People in poverty increased at least 12.7% in 2008

The Huffington Post has a story, Number Of Poor In U.S. Likely Increased By 1.5M Last Year:

The ranks of poor and uninsured Americans are likely increasing – with more than 38.8 million believed to be in poverty.

The current U.S. population is estimated to be 307 million.

Rebecca Blank, the Commerce Department's undersecretary of economic affairs, spoke to The Associated Press in advance of next month's closely watched release of 2008 census data. Noting the figures are not yet final, Blank said the numbers likely will show a "statistically significant" increase in the poverty rate, to at least 12.7 percent. That would represent a jump of more than 1.5 million poor people compared with the previous year.

As previously noted, 34 million are on food stamps, or 1 in 9 people.

Gets worse. If the unemployment rate continues to rise, which still most economists are projecting, we get

Blank, a former co-director of the National Poverty Center at the University of Michigan, estimated earlier this year that poverty could eventually hit 14.8 percent or more if unemployment reaches 10 percent as some analysts predict – or nearly one out of every seven Americans.

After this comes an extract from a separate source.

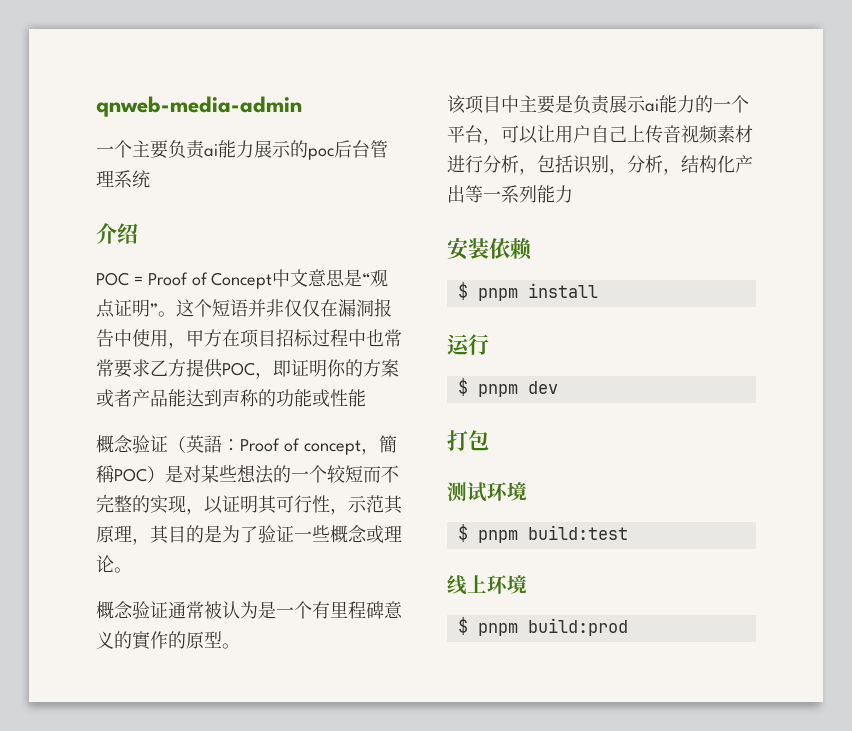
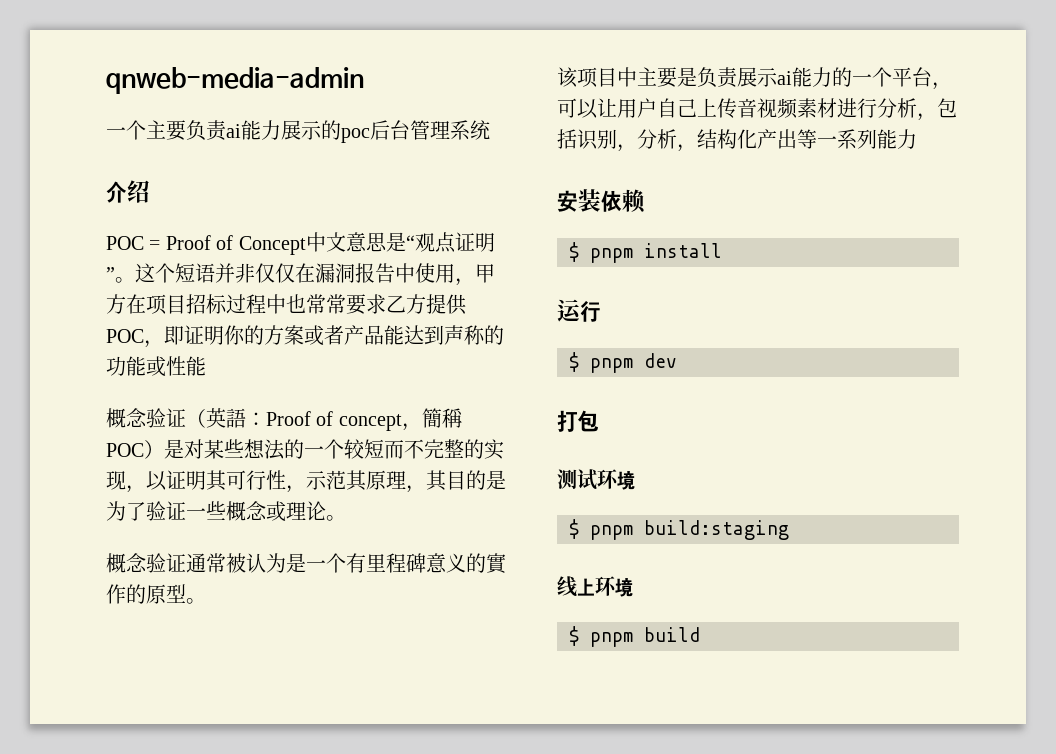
- $ pnpm build:test
+ $ pnpm build:staging
- $ pnpm build:prod
+ $ pnpm build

What is not clear at all is are these U.S. citizens, legal residents or are they counting the illegals in these numbers.

The article also notes this will affect health care reform. If the CBO significantly underestimates the poverty population in the United States in it's projections, this is most assuredly true.

A final report will be out in September, but the article seems to imply 2009 is not included in these estimates. We know the real trough of unemployment happened in Q1 2009, so where are those jobs man?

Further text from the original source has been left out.